Data excerpts:
==============================

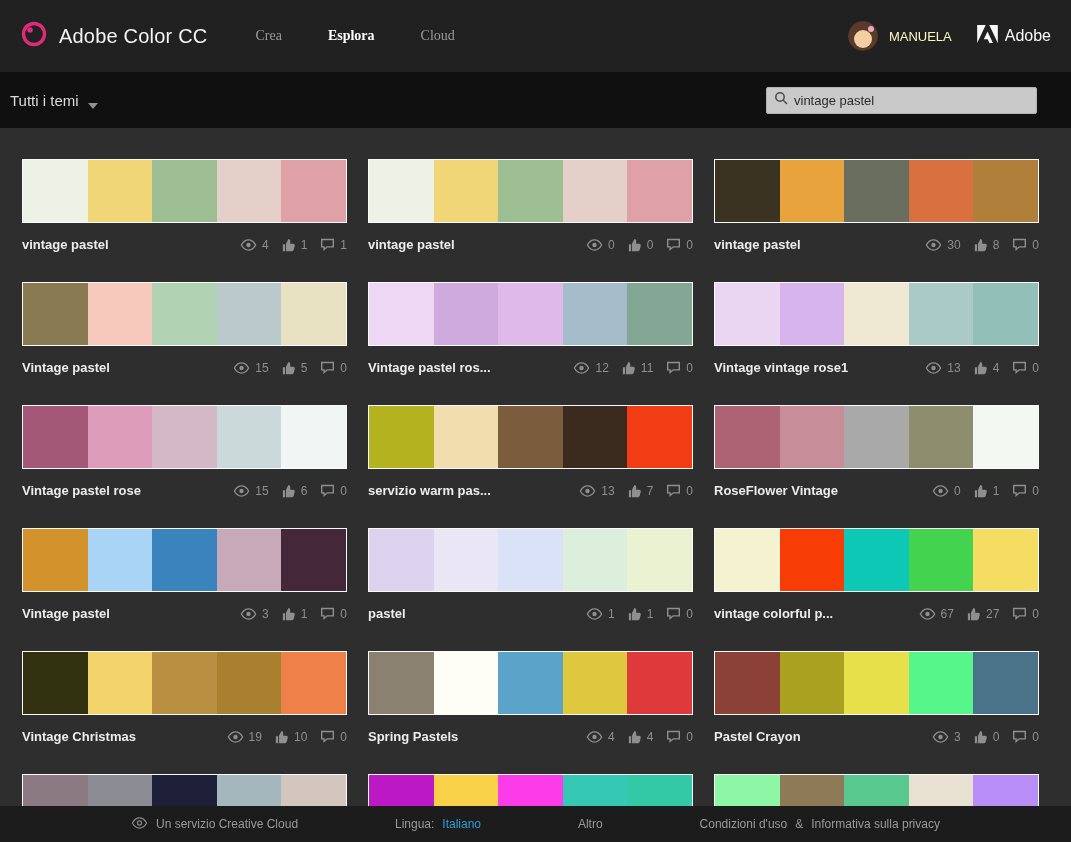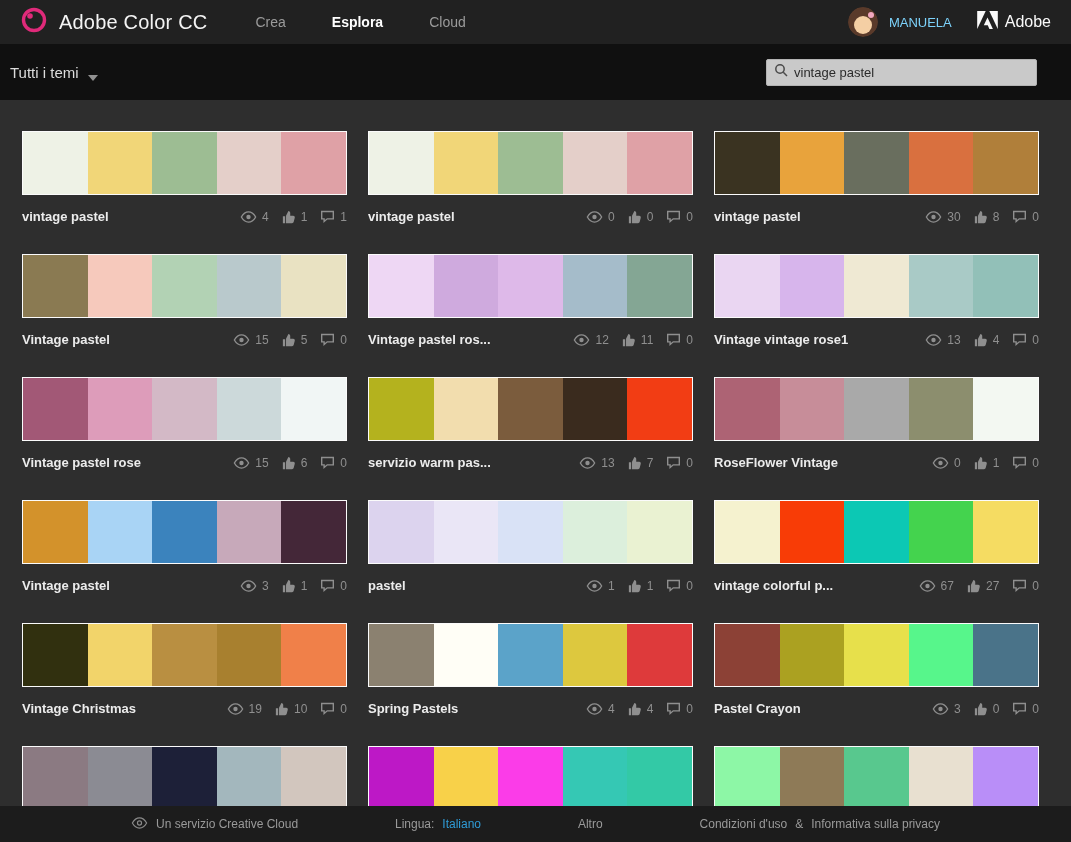--- a/index.html
+++ b/index.html
@@ -14,7 +14,7 @@
 
   
   .topbar {
-    height:44px; background:#212121;
+    height:72px; background:#212121;
     display:flex; align-items:center;
     padding:0 20px;
   }

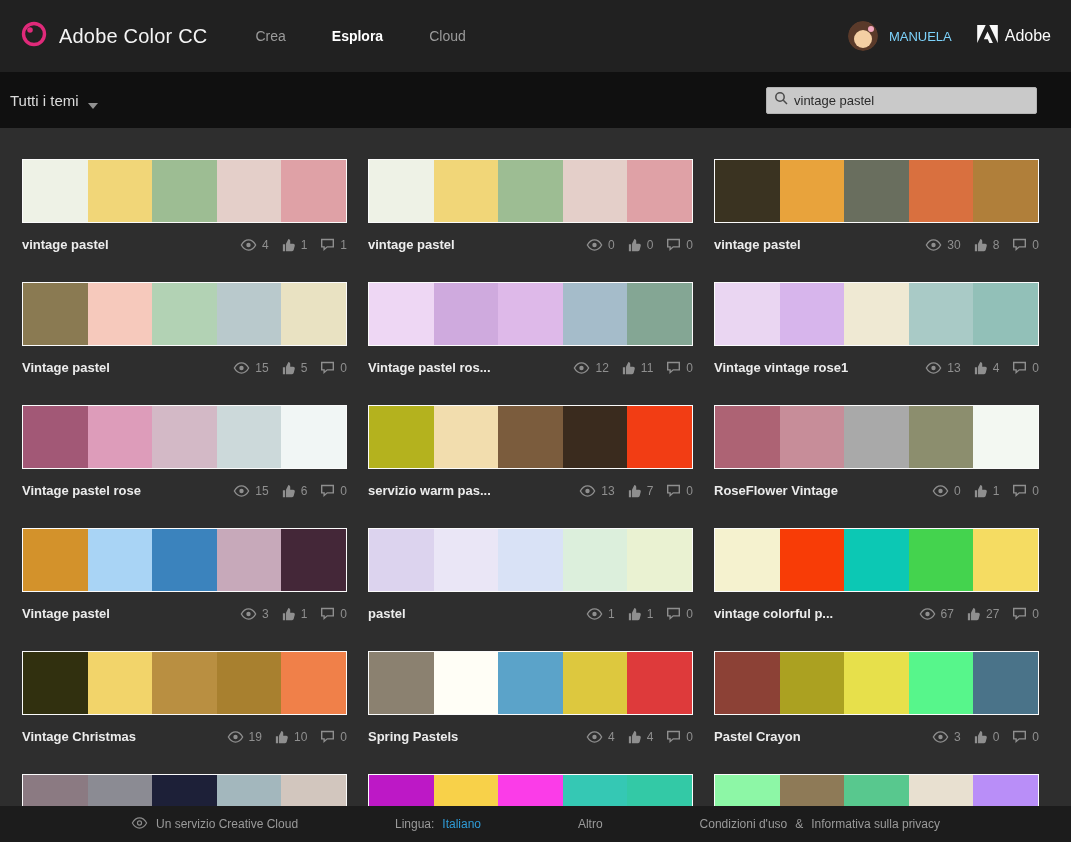--- a/index.html
+++ b/index.html
@@ -20,7 +20,7 @@
   }
   .brand { display:flex; align-items:center; gap:11px; cursor:pointer; }
   .brand-text { color:#f4f4f4; font-size:20px; letter-spacing:.2px; }
-  .nav { display:flex; gap:46px; margin-left:48px; }
+  .nav { display:flex; gap:46px; margin-left:48px;font-family:Liberation Serif, serif; }
   .nav-item { color:#9b9b9b; font-size:14px; cursor:pointer; text-decoration:none; }
   .nav-item.active { color:#ffffff; font-weight:bold; }
   .user-area { margin-left:auto; display:flex; align-items:center; gap:11px; }

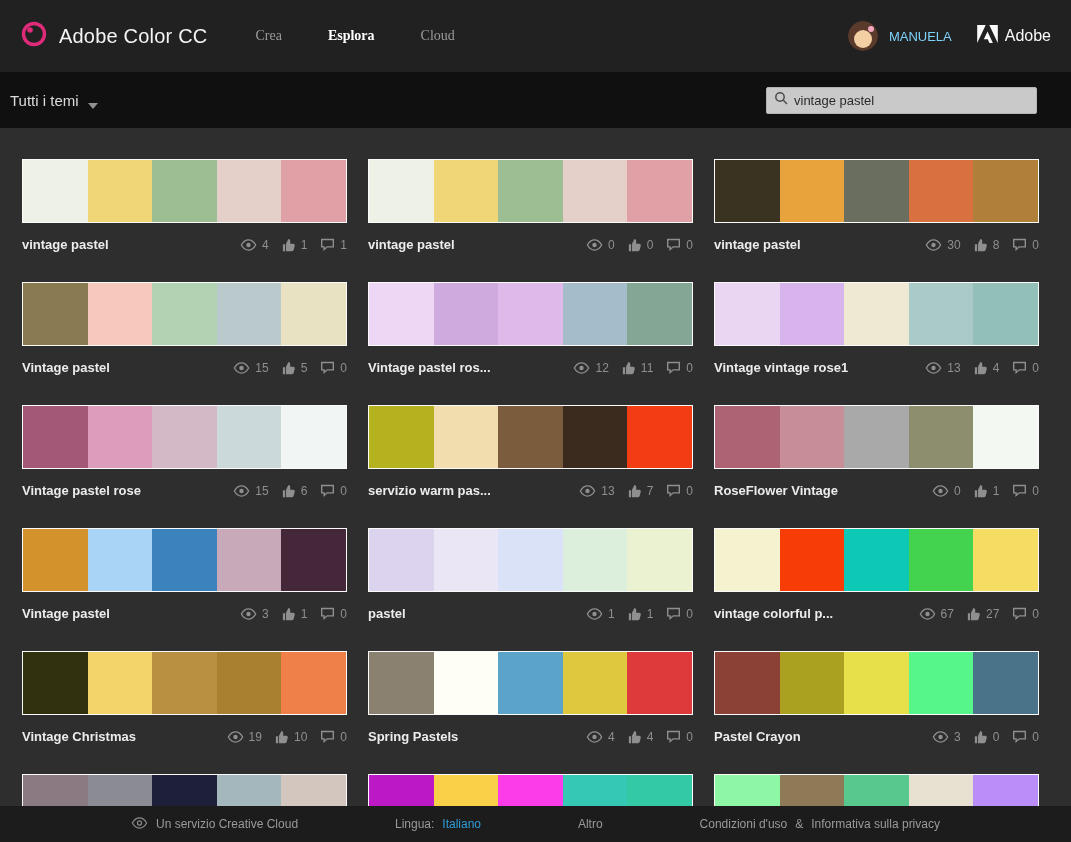--- a/index.html
+++ b/index.html
@@ -25,7 +25,7 @@
   .nav-item.active { color:#ffffff; font-weight:bold; }
   .user-area { margin-left:auto; display:flex; align-items:center; gap:11px; }
   .avatar { width:30px; height:30px; border-radius:50%; overflow:hidden; display:block; cursor:pointer; }
-  .user-name { color:#7dd3fc; font-size:13px; cursor:pointer; }
+  .user-name { color:#fef9c3; font-size:13px; cursor:pointer; }
   .adobe-brand { display:flex; align-items:center; gap:7px; margin-left:14px; color:#fafafa; font-size:16px; cursor:pointer; }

==============================

- **Your assignment**
Filter the records for lines containing the word "text" and copy each one.

- **Expected answer**
   .brand-text { color:#f4f4f4; font-size:20px; letter-spacing:.2px; }
   .nav-item { color:#9b9b9b; font-size:14px; cursor:pointer; text-decoration:none; }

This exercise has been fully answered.